Facebook, Twitter ou encore Whatsapp peuvent également être utilisés pour diffuser des messages et organiser une prise de conscience ou une mobilisation, au niveau citoyen et politique, sur des sujets de société. Dieynaba N’diom donne l’exemple du travail sur le projet de loi mauritanienne à propos des violences faites aux femmes : dans ce cas précis, les militantes comme elle utilisent les réseaux pour informer et sensibiliser sur cette loi, et contrer les fausses informations diffusées par le camp adverse. Cela permet également aux militantes féministes de rester en lien avec leurs homologues de la région, et de s’inspirer mutuellement. Ce fut le cas, par exemple,  lors du twittathon organisé par le Réseau des Jeunes Féministes d’Afrique de l’Ouest sur son compte twitter, pour mettre en avant les paroles des féministes ouest-africaines sur les conséquences du Covid-19. 

“On peut utiliser ces canaux pour faire passer des messages, les réseaux sociaux font partie des canaux les plus puissants pour la communication.”

Dieynaba N’diom.

Doxing, intimidations, menaces… 

Malgré les possibilités offertes par les réseaux sociaux pour renforcer le travail des activistes, ils n’en restent pas moins un terrain hostile pour les défenseurs·euses des droits humains, qui se retrouvent confronté·e·s au regard et aux jugements de la société à laquelle ils appartiennent. 

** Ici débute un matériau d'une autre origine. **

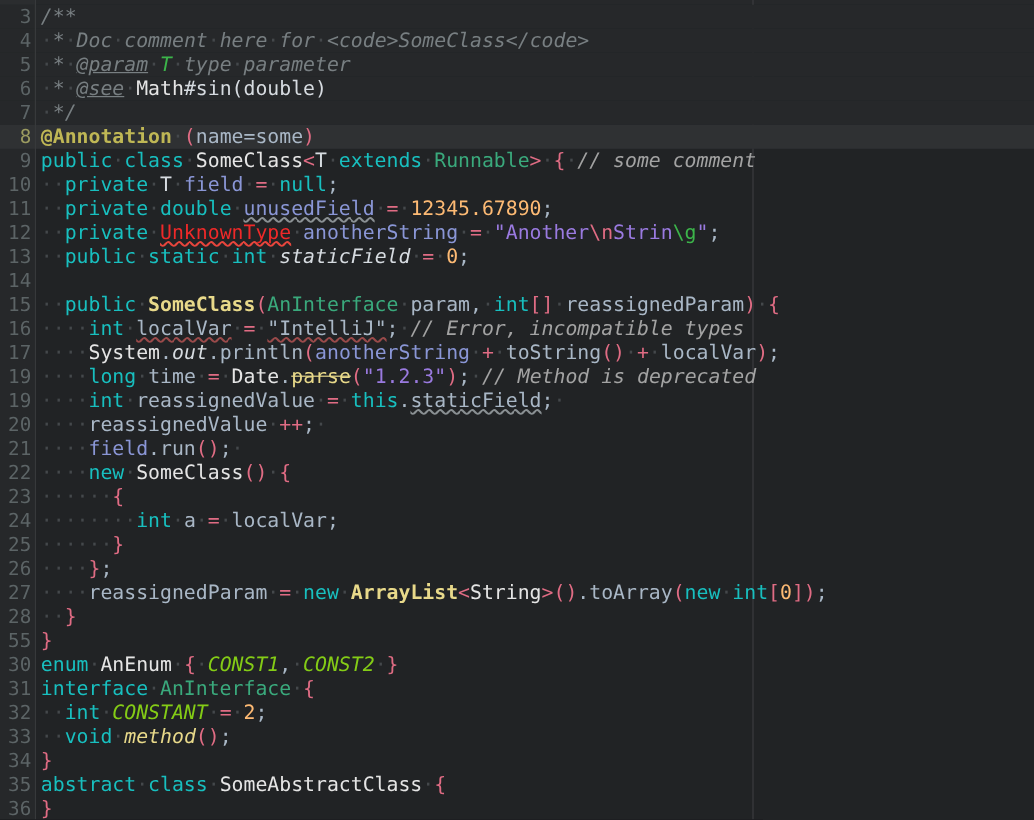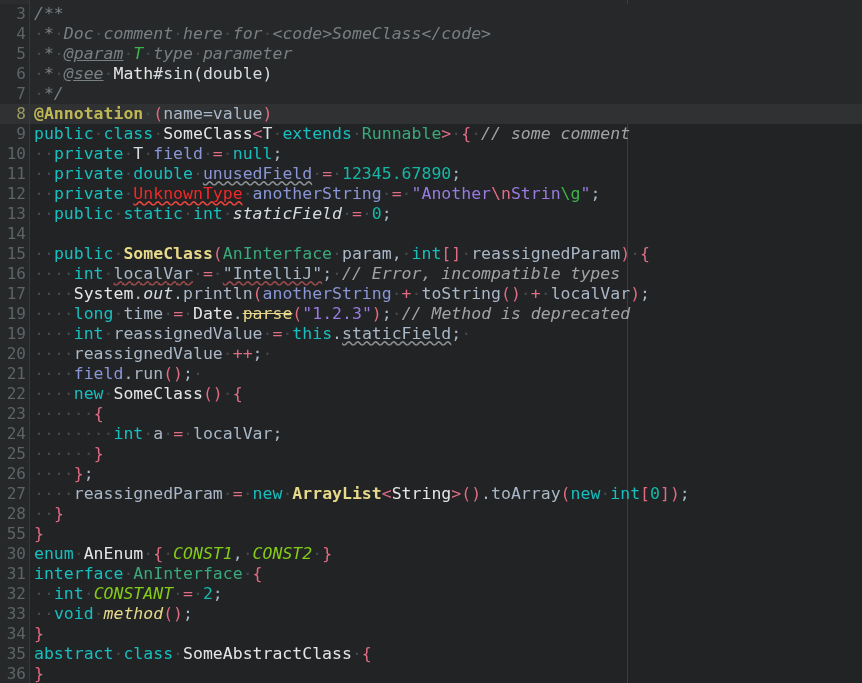--- a/index.html
+++ b/index.html
@@ -197,7 +197,7 @@
     <div class="line caret">
       <span class="row-bg bg-caret"></span>
       <span class="ln">8</span>
-      <span class="lc"><span class="t-annotation">@Annotation</span><span class="t-ws">·</span><span class="t-paren">(</span><span class="t-default">name=value</span><span class="t-paren">)</span></span>
+      <span class="lc"><span class="t-annotation">@Annotation</span><span class="t-ws">·</span><span class="t-paren">(</span><span class="t-default">name=some</span><span class="t-paren">)</span></span>
     </div>
 
     <div class="line">

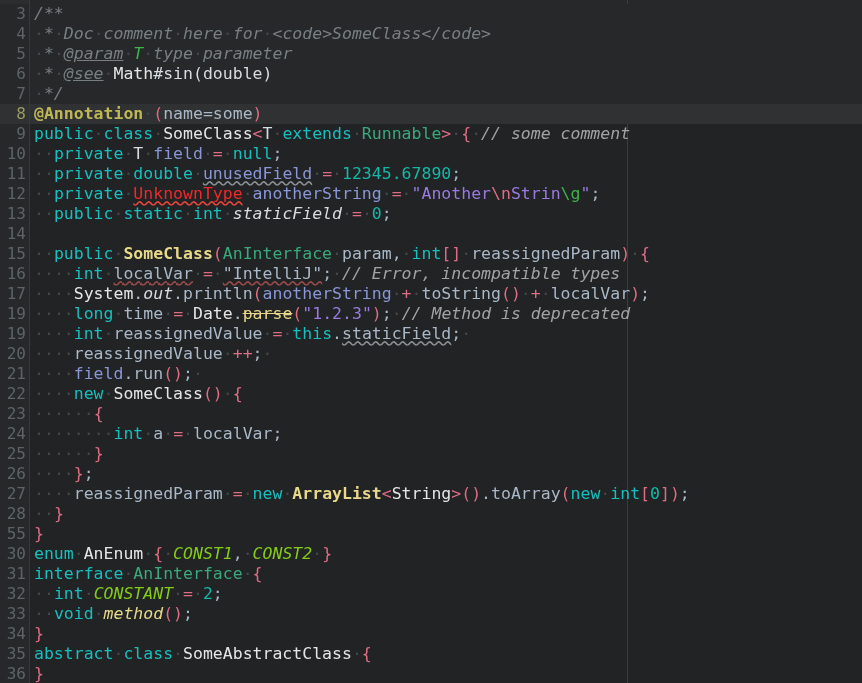--- a/index.html
+++ b/index.html
@@ -98,7 +98,7 @@
   .t-class       { color: #e5e5e5; }
   .t-interface   { color: #3aa97c; }
   .t-string      { color: #9a7ae0; }
-  .t-number      { color: #14b8a6; }
+  .t-number      { color: #fdba74; }
   .t-brace       { color: #e06c84; }
   .t-paren       { color: #e06c84; }
   .t-operator    { color: #e06c84; }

“Sur les réseaux, on est confronté·e·s aux barbelés du patriarcat, à l’obscurantisme, à l’ignorance.”

Dieynaba N’Diom.

 

Les militantes féministes sont particulièrement exposées et se retrouvent confrontées à des attaques personnelles et des menaces à leur intégrité, comme en témoigne Hadja Idrissa Bah. Certaines d’elles·eux peuvent se retrouver face à un véritable harcèlement et recevoir des milliers de messages insultants ou menaçants, parfois mettant en cause leurs proches. 

Se protéger contre ces pratiques

“Les gens vont utiliser ce qu’il y a sur votre page facebook pour vous attaquer, avec des insultes ou des menaces. “

Dieynaba N’diom

Lorsqu’elles·ils ont été confronté·e·s à des menaces ou du harcèlement, les panélistes ont petit à petit mis en place plusieurs stratégies pour se protéger :

  • Protéger sa vie privée sur les réseaux, en contrôlant au maximum les informations personnelles (statut familial, coordonnées, etc.) qui apparaissent sur son compte.
  • En cas de menace, prendre des captures d’écran, ou demander à des allié·e·s de le faire si c’est trop dur pour la personne attaquée. Ces images pourront ensuite servir pour une éventuelle action en justice.
  • Essayer de vérifier et sourcer en amont les informations que l’on publie.
  • Essayer de distinguer les faux comptes des vrais, et bloquer les faux comptes.
  • Parler à des personnes ressources de ce que l’on vit, des difficultés qu’on rencontre, ne pas rester seul·e face à la menace, et ne pas hésiter à demander de l’aide à d’autres militant·e·s, à des proches ou à des associations.
  • Se constituer en réseau pour échanger et se soutenir mutuellement avec les autres activistes. 
  • Quand d’autres activistes sont attaqué·e·s, manifester son soutien.

“J’ai eu la chance d’avoir le soutien des jeunes féministes, je les remercie, des filles de mon association. (…) J’ai eu le soutien de mes amies, de mes soeurs féministes ouest-africaines francophone. C’est réconfortant de savoir qu’on est soutenue quand on est dans une situation difficile.”

Hadja Idrissa Bah.

Les témoignages des panélistes, et l’expérience du groupe de militant·e·s #Jeresiste montrent l’importance du soutien des pairs, et donnent quelques pistes pour que chacun·e, à son échelle, puisse lutter contre le cyberharcèlement ou les chaînes de commentaires haineux en ligne. On peut par exemple exprimer, en public ou en privé, son soutien à une personne victime de harcèlement, liker les commentaires positifs, éviter de répondre ou d’interagir directement en réponse aux commentaires haineux pour ne pas leur donner plus de visibilité. Et si on s’en sent capable, commenter de manière pacifique les articles ou les posts sur les réseaux sociaux en rappelant les grands principes des droits humains, et en évitant toute attaque ad-hominem.